Over more than three decades, Sherwen spread his passion for cycling across British, Australian and American television and radio to new generations of fans. He covered the sport during five Olympic Games as an analyst for NBC Sports.

“We are saddened to offer our condolences to the friends and family of Paul Sherwen, who passed away this morning at his home in Uganda,” the news outlet said in a statement on Sunday.

“Paul was synonymous with the Tour de France in the U.S. and will be greatly missed by his legions of fans and the NBC Sports family, which was honored to be part of Paul’s 40th Tour last July,” NBC wrote. “Our thoughts are with Paul’s wife, Katherine, their children, and all of those in the cycling community who became Paul Sherwen fans over his many years calling the sport he loved.”

Members of the cycling community, including his longtime broadcasting partner, were blindsided by the news of Sherwen’s sudden death.

“I went to bed in Africa with a heavy heart last night feeling sadness like never before,” Liggett wrote on Twitter. “My team mate for 33 years was no longer with me. Your hundreds of messages showed how well @PaulSherwen was loved.”

I went to bed in Africa with a heavy heart last night feeling sadness like never before. My team mate for 33 years was no longer with me. Your hundreds of messages showed how well @PaulSherwen was loved. Let’s think of Katherine and his children with love just now.

— Phil Liggett (@PhilLiggett) December 3, 2018

British Cycling also noted the loss of the former national champion in a tweet, calling him “a great voice of our sport.”

We were truly saddened by the news of the passing of @PaulSherwen. A former national champion and a great voice of our sport, our thoughts are with his family and friends at this time.

— British Cycling (@BritishCycling) December 2, 2018

Lance Armstrong, who won the Tour seven times before being stripped of his championships amid a major doping scandal, wrote about meeting Sherwen in 1992, when he worked as a press officer for Team Motorola. “He was always a class act and a great friend,” Armstrong said.

Completely shocked and saddened to hear of Paul Sherwen’s passing. Met Paul in 1992 when he worked as our press officer for Team Motorola. He was always a class act and a great friend. My deepest condolences go out to his family. RIP Climber.

— Lance Armstrong (@lancearmstrong) December 2, 2018

“The soundtrack to our July and our sport has been silenced,” Australia’s Cycling Central wrote on Twitter. “We are too gutted for words right now.”

The soundtrack to our July and our sport has been silenced.
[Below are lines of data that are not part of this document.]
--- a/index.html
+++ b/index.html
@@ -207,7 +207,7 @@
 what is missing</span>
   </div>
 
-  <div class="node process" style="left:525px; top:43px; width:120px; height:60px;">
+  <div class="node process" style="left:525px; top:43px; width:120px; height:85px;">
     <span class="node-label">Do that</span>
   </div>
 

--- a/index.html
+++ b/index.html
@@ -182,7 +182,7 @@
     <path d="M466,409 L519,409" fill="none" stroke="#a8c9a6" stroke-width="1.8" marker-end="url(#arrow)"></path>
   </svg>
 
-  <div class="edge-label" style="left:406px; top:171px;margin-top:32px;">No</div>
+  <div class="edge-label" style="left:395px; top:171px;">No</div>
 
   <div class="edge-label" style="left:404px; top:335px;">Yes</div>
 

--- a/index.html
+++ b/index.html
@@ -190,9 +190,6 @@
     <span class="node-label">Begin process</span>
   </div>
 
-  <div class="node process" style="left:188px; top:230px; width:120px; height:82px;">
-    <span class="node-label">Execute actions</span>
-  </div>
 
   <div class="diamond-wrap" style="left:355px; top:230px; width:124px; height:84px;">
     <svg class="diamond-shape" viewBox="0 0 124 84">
Paul Sherwen died overnight at his home in Uganda. We are too gutted for words right now, but we tried somehttps://t.co/5x0jQZRBqY pic.twitter.com/fSjX0xdarm

— CyclingCentral (@CyclingCentral) December 2, 2018

Cycling commentator and former professional Paul Sherwen has died at age 62. I don’t know specifics, other than he was in Uganda, where he lived and had stake in mining businesses. An extremely warm guy and a true gentleman from the first time I met him to the last time I saw him pic.twitter.com/P05yiang3H

— Neal Rogers (@nealrogers) December 2, 2018

Sherwen was born in Lancashire in the U.K. and raised in Uganda since age 7, NBC Sports reported. “He helped create Paul’s Peloton, which brought bicycles to Africa, and advocated for African wildlife as a chairman of the Ugandan Conservation Foundation and supporter of the Helping Rhinos initiative.”

The cause of Sherwen’s death is not yet known.